Before heading to Buenos Aires from Criciuma, Brazil a month ago, a friend suggested a list of things that I should do and experience during my time in Argentina’s largest city.

Pizzería Güerrín was on that list.

After a busy work schedule and a few unforeseen delays, I finally made it to the famous pizza parlour last week.

Outside the famous pizza joint. Photos by author.

On account of a massive wave of Italian immigrants in the late 1800s and early 1900s, Buenos Aires has a strong representation of Italian cuisine. Pizzería Güerrín’s traditional Argentine-style pizzas contribute to this cultural presence. Opened by two Italian immigrants in 1932, it has become an institution in the port city.

The view from my table as I waited for my taste sensation. Photo by author.

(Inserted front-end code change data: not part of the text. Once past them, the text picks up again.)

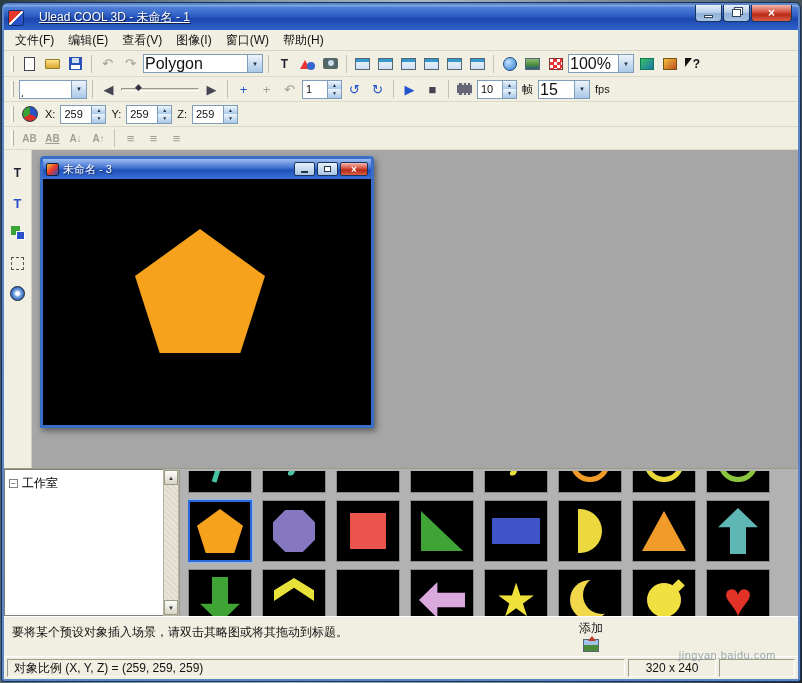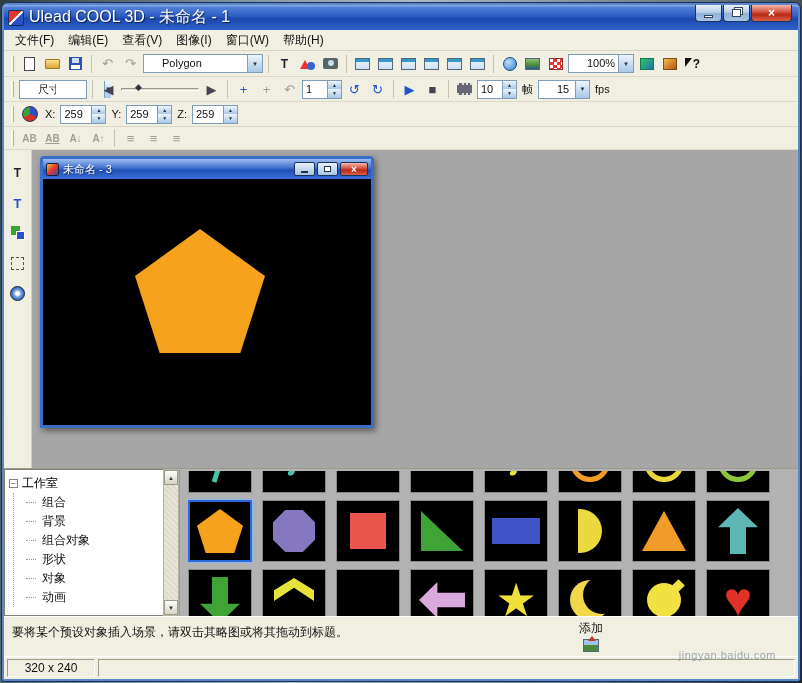"Ulead COOL 3D - 未命名" .title { font-size: 16px -> 12px; margin-left: 5px -> 15px; text-decoration: none -> underline }
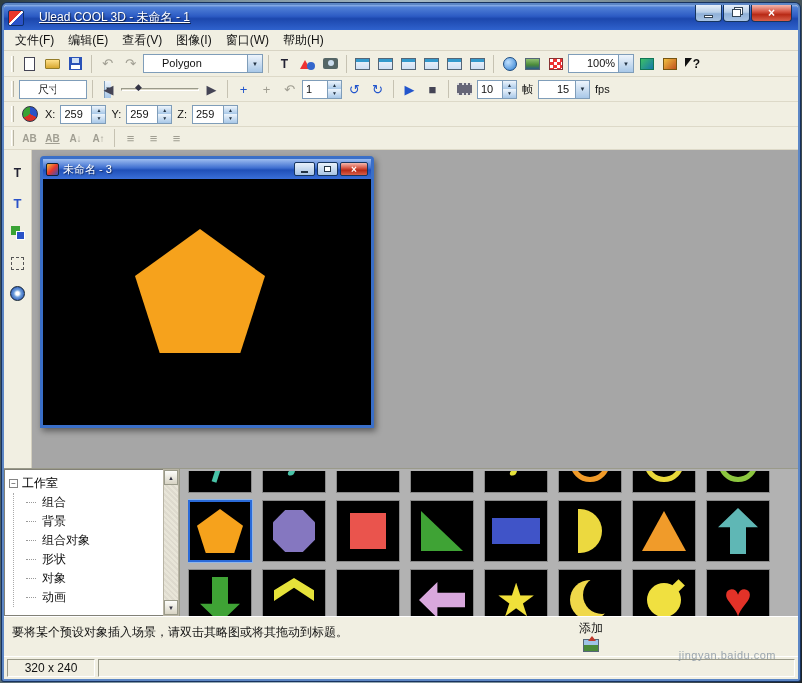"Polygon" .cval { font-size: 11px -> 16px; padding: 0 18px -> 0 1px }
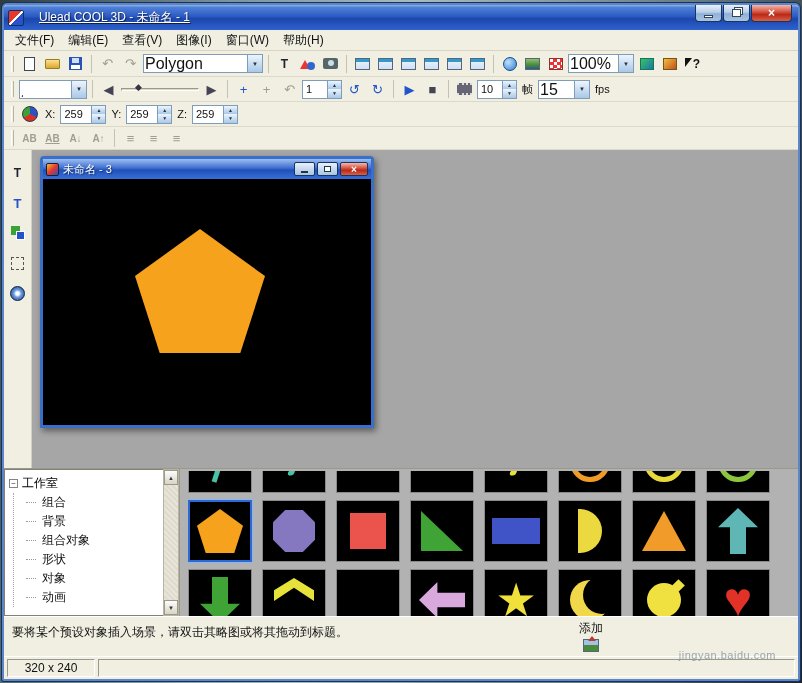"组合" div.tree-kids { html: <div> <div>组合</div> <div>背景</div> <div>组合对象</div> <div>形状</div> <div>对象</div> <div>动画</div> </div> -> none }
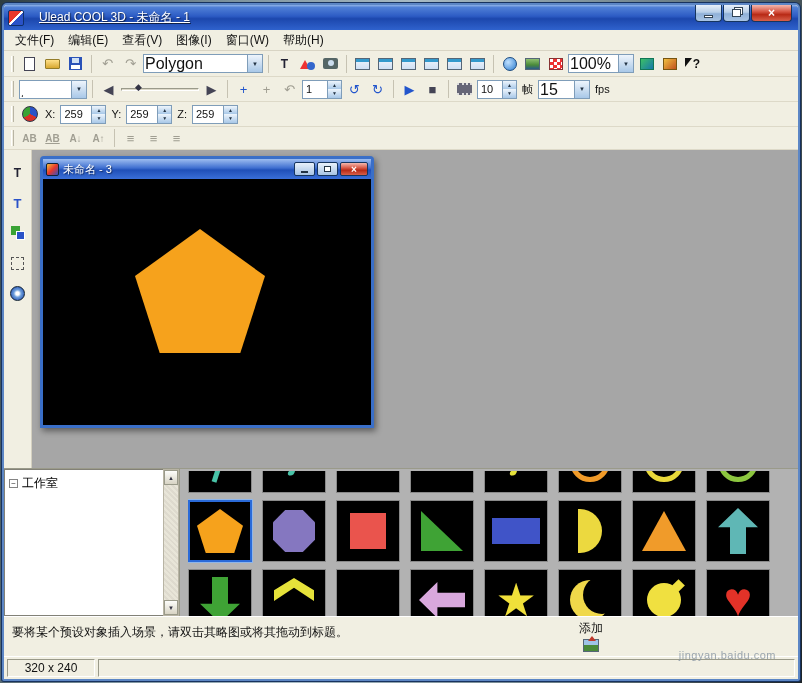"对象比例 (X, Y, Z) =" div.scell { html: none -> <div>对象比例 (X, Y, Z) = (259, 259, 259)</div> }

I was shown to my table and handed a menu in English. Whilst my beginner’s Spanish has helped me negotiate my way through the city over the last month, I was very relieved to have a menu that stared back at me in a language I understand implicitly.

The only page I needed in the menu… the pizza page. Photo by author.

Being a vegetarian, I immediately ruled out the meaty options as well as the vegetables with white sauce, I’m not a convert of white sauce on a pizza.

After asking a few questions of the traditionally dressed waiter, I established that fugazza was a heap of onions on a pizza base and considering my body’s severe reaction to too much onion, that too was ruled out.

I settled on a napolitan slice. Mozarella, tomato slices, and garlic felt more like traditional pizza toppings to me.

In an earlier online search, I had read that fainá was often eaten with pizza in Argentina which is a chickpea-based pizza sometimes topped with leeks. As I endeavour to try traditional food when I travel, I ordered a slice of fainá too with a bottle of sparkling water to wash it all down.

My food arrived and it was delicious! Photos by author.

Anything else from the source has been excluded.